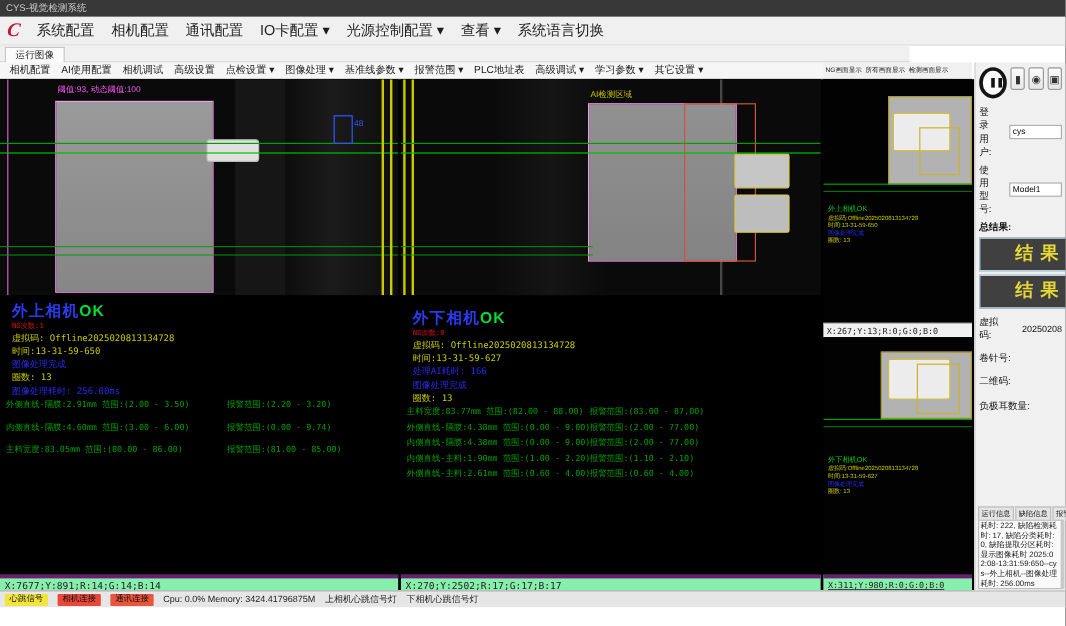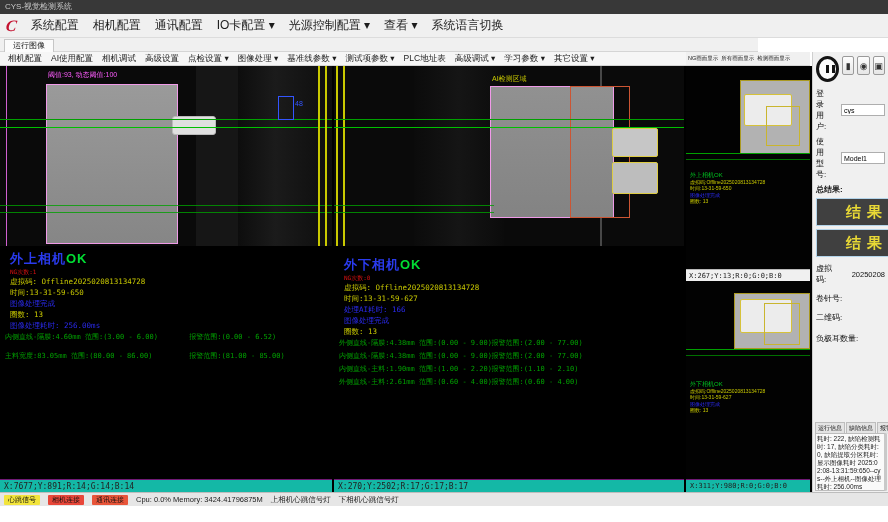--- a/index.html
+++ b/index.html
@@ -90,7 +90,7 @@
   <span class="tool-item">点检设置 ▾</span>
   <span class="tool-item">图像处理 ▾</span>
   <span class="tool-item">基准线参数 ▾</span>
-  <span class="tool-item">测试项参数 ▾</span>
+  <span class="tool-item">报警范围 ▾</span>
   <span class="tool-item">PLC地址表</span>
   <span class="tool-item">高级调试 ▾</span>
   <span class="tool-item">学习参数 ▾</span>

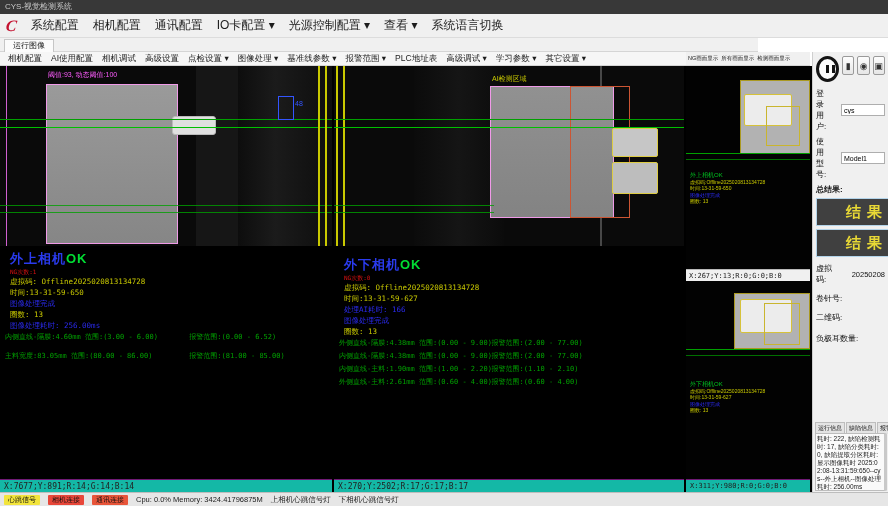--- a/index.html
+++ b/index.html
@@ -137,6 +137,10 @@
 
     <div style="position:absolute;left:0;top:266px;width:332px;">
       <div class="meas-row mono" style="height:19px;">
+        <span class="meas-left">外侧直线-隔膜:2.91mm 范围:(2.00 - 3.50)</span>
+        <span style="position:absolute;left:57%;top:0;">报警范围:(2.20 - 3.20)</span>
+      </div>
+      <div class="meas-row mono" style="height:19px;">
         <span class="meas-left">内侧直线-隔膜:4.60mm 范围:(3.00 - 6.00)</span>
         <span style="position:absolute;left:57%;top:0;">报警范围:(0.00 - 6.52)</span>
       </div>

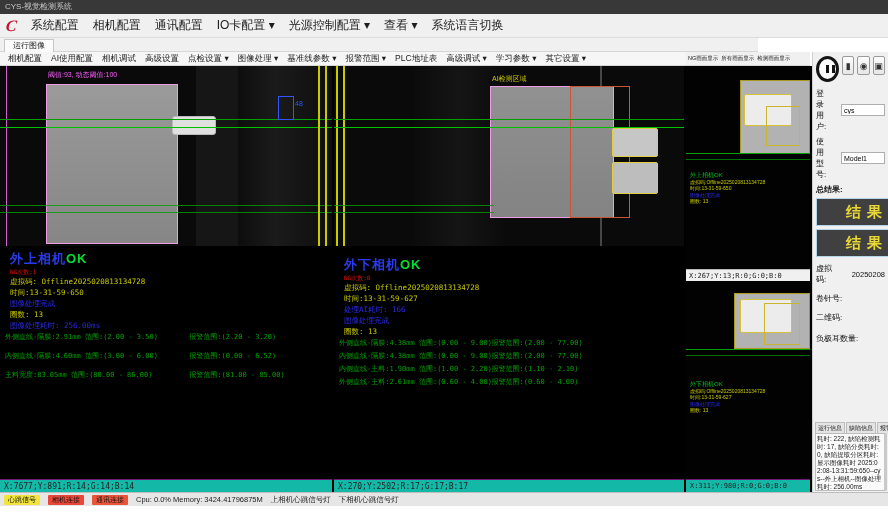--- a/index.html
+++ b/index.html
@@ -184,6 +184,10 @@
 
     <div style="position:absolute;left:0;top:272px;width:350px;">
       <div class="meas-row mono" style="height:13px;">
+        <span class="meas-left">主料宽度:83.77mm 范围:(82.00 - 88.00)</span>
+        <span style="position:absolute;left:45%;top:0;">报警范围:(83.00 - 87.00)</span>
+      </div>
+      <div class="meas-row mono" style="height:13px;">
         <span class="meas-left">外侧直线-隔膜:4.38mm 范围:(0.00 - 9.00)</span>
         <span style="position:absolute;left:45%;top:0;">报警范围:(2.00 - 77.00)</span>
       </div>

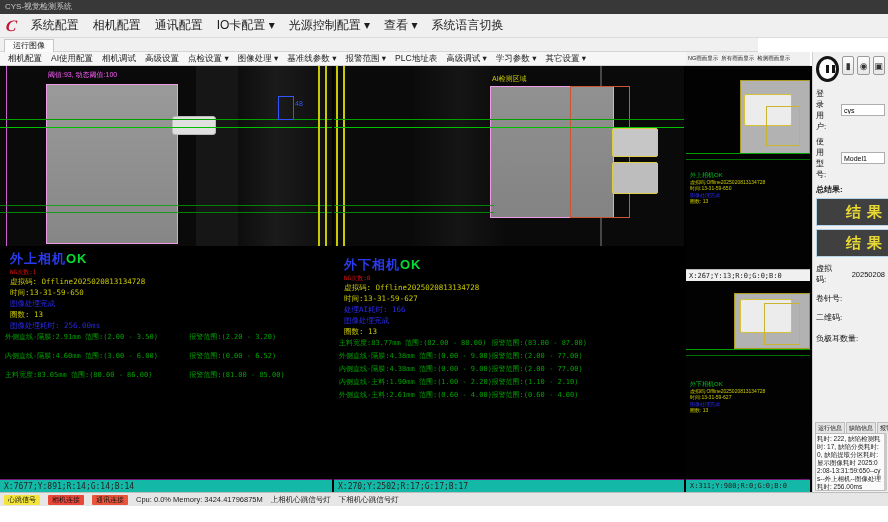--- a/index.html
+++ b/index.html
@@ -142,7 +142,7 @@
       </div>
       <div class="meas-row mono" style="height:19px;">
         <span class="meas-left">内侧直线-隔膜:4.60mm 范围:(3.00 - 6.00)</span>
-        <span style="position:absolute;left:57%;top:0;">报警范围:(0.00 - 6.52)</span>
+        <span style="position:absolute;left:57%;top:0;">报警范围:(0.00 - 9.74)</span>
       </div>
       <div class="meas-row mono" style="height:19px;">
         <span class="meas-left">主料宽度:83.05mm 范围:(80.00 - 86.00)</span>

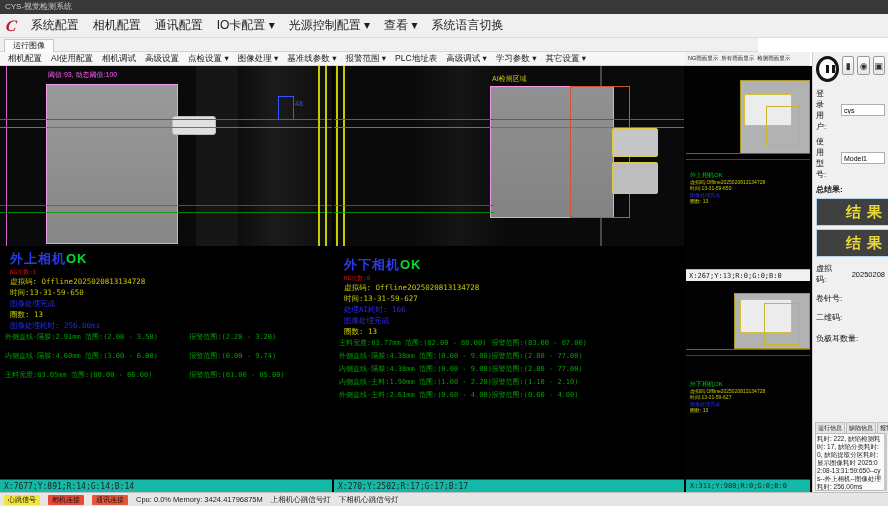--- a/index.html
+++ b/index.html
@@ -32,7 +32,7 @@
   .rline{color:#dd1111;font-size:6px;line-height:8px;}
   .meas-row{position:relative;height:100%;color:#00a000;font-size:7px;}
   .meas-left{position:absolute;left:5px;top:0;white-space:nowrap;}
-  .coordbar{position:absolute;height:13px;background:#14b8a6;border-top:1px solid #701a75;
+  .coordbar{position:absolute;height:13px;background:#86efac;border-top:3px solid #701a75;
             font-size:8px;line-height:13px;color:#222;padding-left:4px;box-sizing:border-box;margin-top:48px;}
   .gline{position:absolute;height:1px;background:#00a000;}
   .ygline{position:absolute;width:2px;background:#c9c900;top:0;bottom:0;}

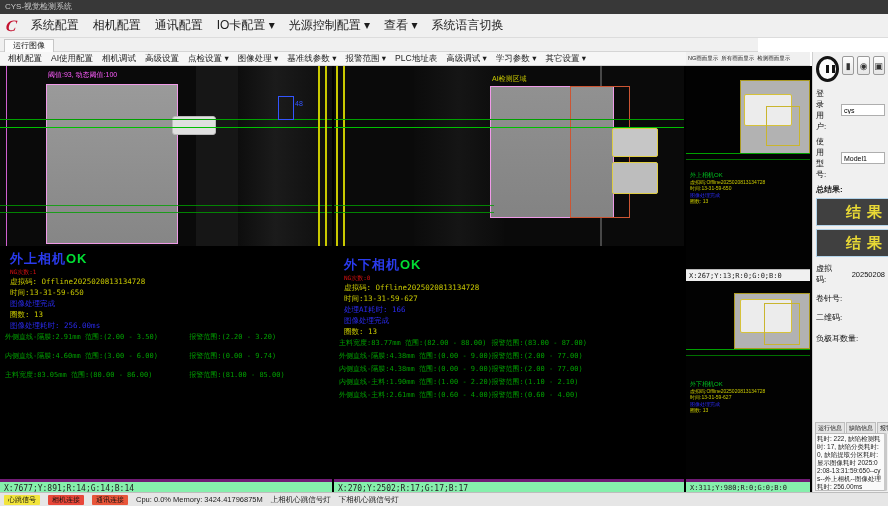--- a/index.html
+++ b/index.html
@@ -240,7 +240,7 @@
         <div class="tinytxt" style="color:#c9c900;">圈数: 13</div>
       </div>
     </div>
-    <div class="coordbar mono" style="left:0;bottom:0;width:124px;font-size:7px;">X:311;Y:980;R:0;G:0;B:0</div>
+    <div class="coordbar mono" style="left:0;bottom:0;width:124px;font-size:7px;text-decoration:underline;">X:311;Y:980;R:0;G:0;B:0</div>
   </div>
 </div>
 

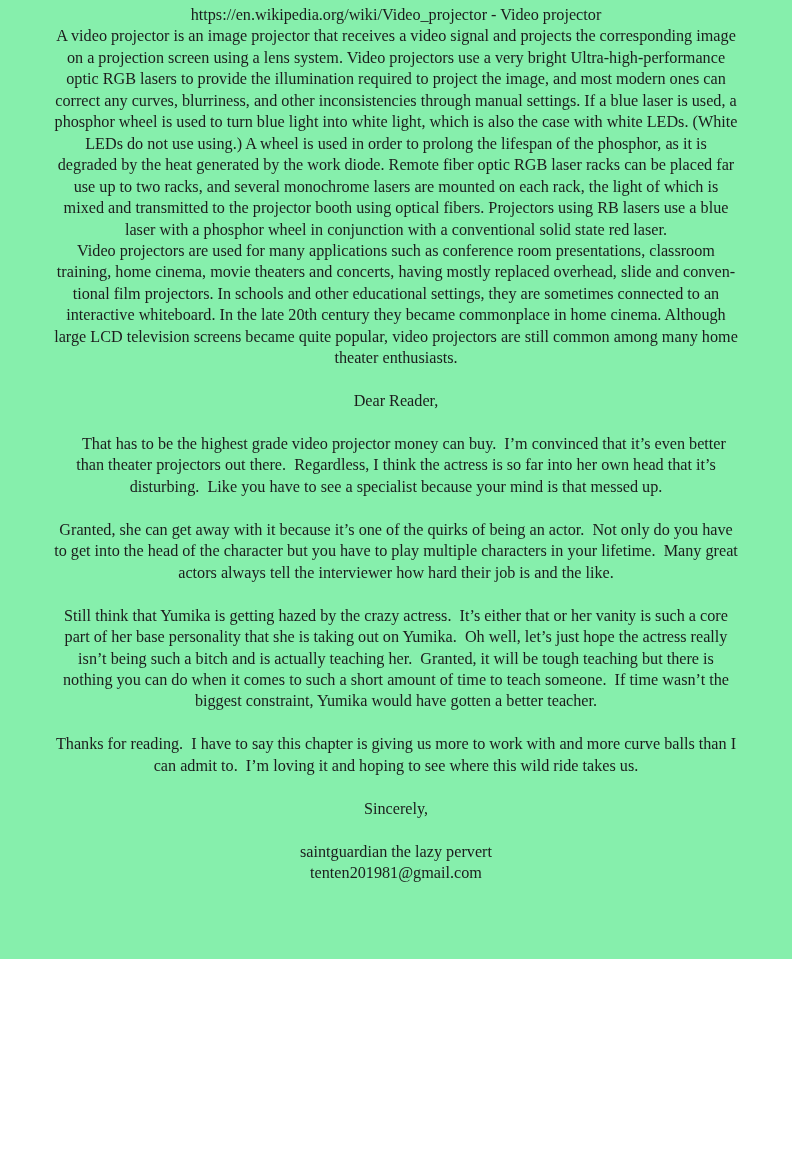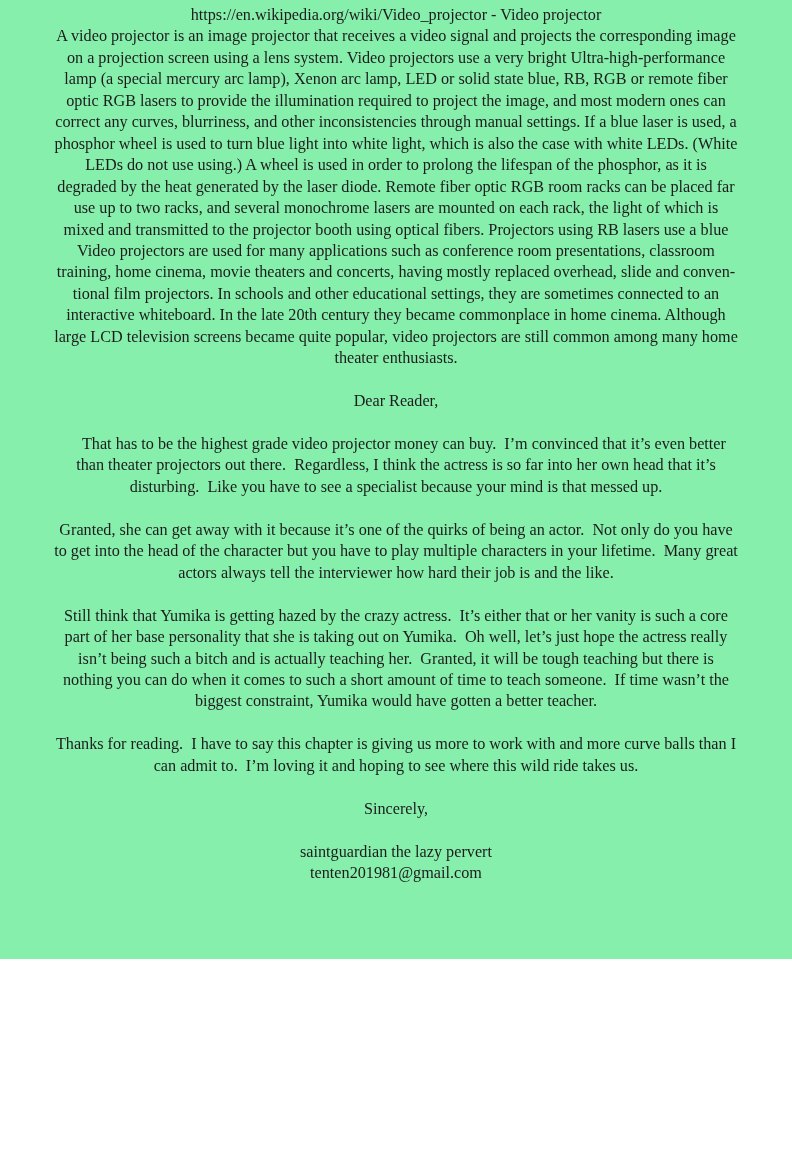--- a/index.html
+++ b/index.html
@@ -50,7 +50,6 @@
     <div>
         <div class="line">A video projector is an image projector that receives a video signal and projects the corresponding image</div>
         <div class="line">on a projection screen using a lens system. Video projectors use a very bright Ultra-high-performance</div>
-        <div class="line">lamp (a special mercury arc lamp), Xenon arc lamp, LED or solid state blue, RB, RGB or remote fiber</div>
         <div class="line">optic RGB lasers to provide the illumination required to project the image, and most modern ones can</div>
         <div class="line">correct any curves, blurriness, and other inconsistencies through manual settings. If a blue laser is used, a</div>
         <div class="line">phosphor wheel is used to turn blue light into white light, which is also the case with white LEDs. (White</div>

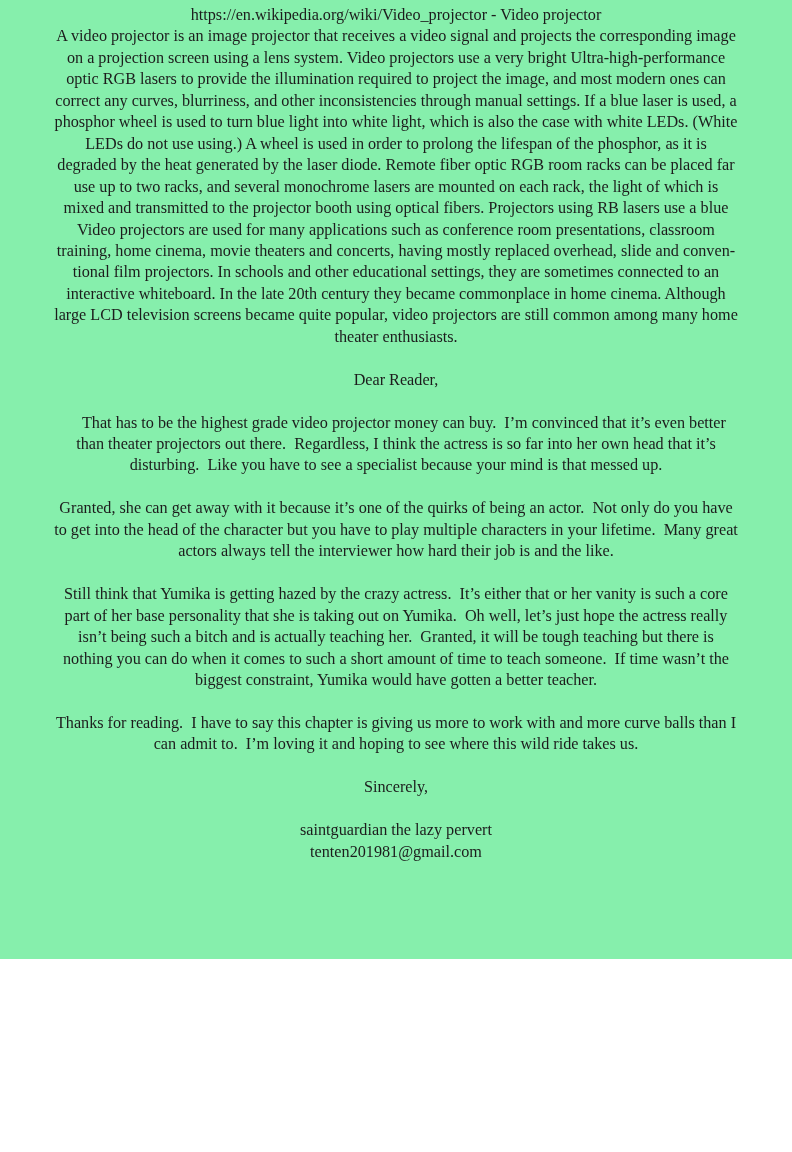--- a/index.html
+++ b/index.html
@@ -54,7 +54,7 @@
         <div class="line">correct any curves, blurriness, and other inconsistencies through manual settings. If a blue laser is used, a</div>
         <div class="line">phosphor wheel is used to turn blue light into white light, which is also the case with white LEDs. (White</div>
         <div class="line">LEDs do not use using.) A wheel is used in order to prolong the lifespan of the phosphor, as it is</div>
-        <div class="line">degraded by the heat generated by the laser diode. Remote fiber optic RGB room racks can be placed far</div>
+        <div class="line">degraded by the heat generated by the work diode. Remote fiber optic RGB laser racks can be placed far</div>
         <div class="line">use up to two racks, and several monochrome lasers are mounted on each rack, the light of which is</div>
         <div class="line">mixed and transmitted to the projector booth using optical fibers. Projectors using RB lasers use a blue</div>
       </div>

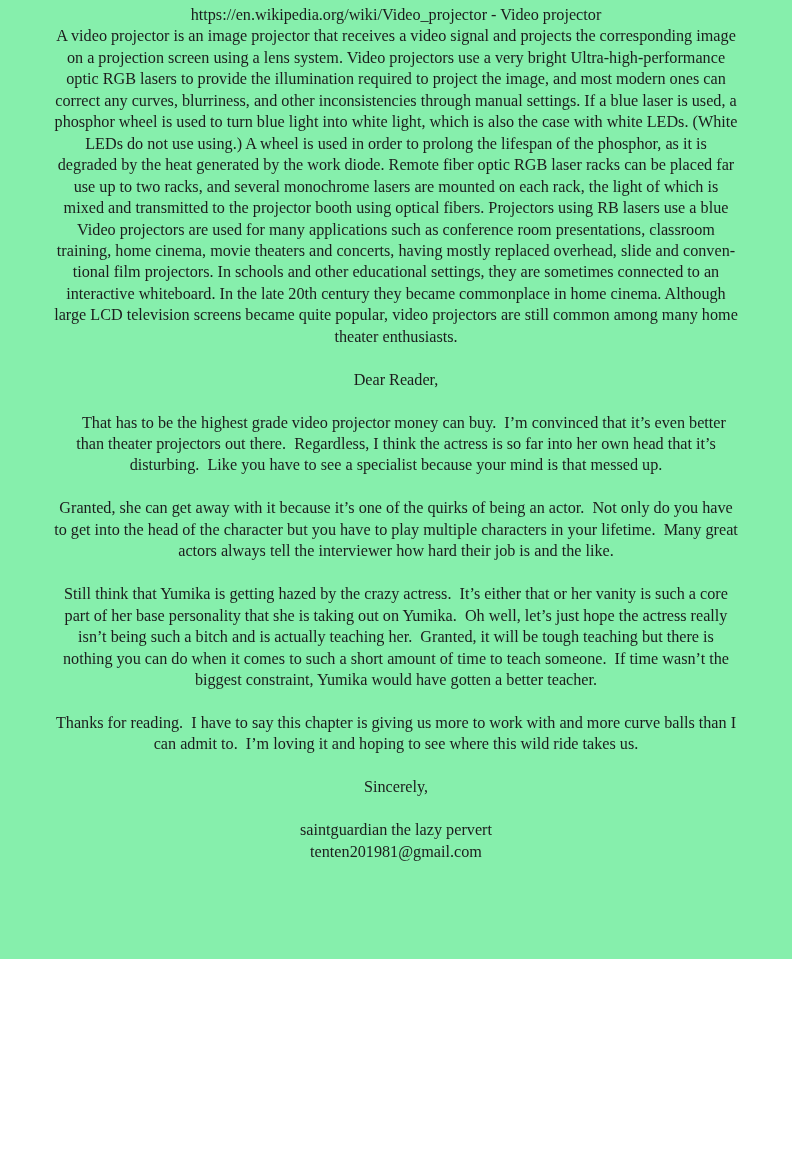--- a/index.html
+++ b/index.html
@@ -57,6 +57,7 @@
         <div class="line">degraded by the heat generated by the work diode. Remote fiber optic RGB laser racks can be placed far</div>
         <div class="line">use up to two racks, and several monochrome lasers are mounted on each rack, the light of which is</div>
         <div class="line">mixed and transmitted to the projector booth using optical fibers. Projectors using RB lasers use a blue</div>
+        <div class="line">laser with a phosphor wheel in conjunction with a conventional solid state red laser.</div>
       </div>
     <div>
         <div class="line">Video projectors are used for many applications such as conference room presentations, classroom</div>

§ §

## What to produce
Reading through the records above, report each line in which the string "diode" is found.

## Solution to this task
-        <div class="line">degraded by the heat generated by the laser diode. Remote fiber optic RGB room racks can be placed far</div>
+        <div class="line">degraded by the heat generated by the work diode. Remote fiber optic RGB laser racks can be placed far</div>
         <div class="line">degraded by the heat generated by the work diode. Remote fiber optic RGB laser racks can be placed far</div>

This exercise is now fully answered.